You need to choose the artifact depending on your deployment options.

  • To deploy in a servlet container, Apache Tomcat for example, use LuciadFusionPlatform.war, a web archive ready for deployment. The requirement for the servlet container is that it must support the servlet 3.1 specification. If you deploy in a default configuration of Apache Tomcat, you can start using the LuciadFusion Studio web application for configuration of the server. You can find it at the location http://localhost:8080/LuciadFusionPlatform/studio. The web archive artifact will be needed in the majority of the cases.
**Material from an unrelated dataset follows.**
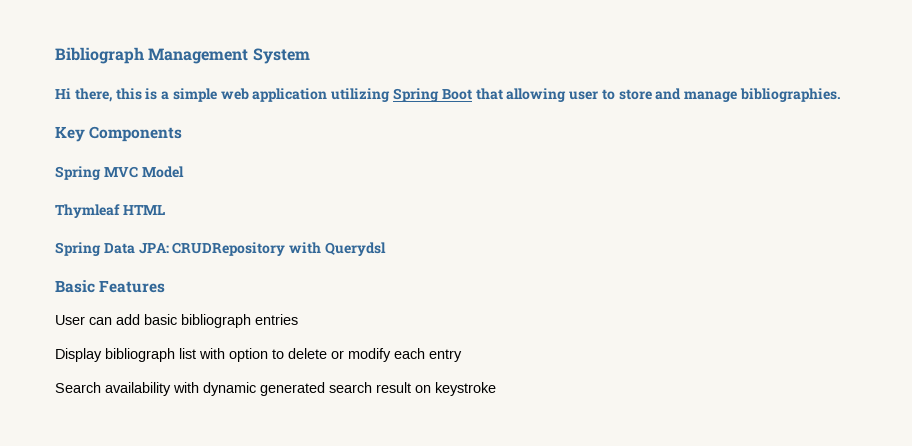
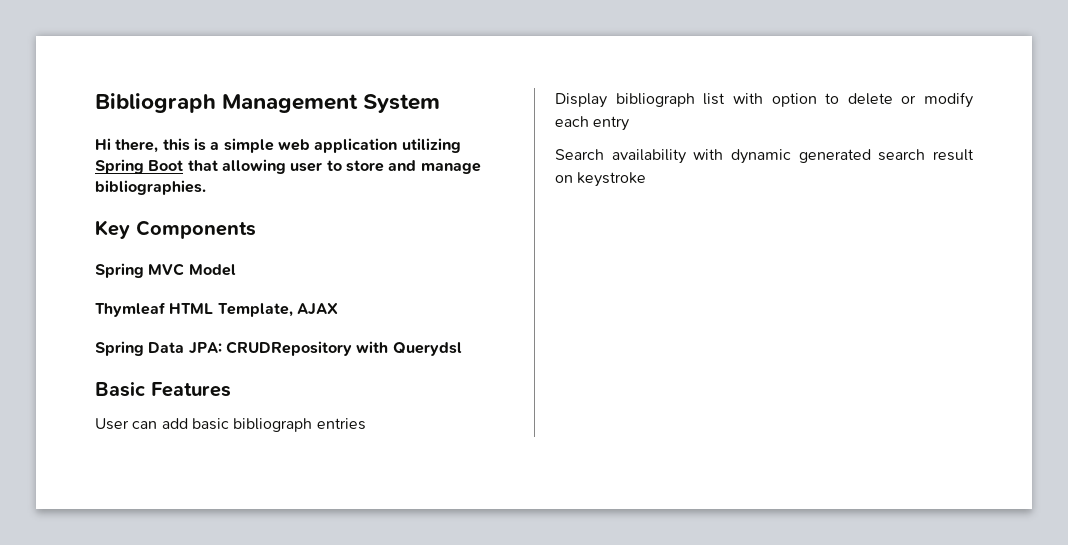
(165, 210) none -> [217,303,338,317] Template, AJAX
When using Apache Tomcat 10, please note that LuciadFusionPlatform.war needs to be put in the webapps-javaee folder instead of in the webapps folder used in prior versions. This is because the Java EE platform has been evolved into the Jakarta EE platform; as of Apache Tomcat 10, Jakarta EE applications need to be put in the webapps folder, whereas Java EE applications such as LuciadFusion need to be put in the webapps-javaee.

  • To deploy the server application in a standalone version, use LuciadFusionPlatform.zip. It offers a start-up script using an embedded Jetty servlet container. Extract the zip archive and start the LuciadFusion Platform server by running the script StartFusionPlatformServer. The Studio web application to configure the server is available at the location http://localhost:8080/studio. This artifact is useful mainly for local deployment.
    This option allows you to still fine-tune the configuration (application-fusion.production.yml) in the resources directory, if necessary. Changes come into effect when the application is restarted.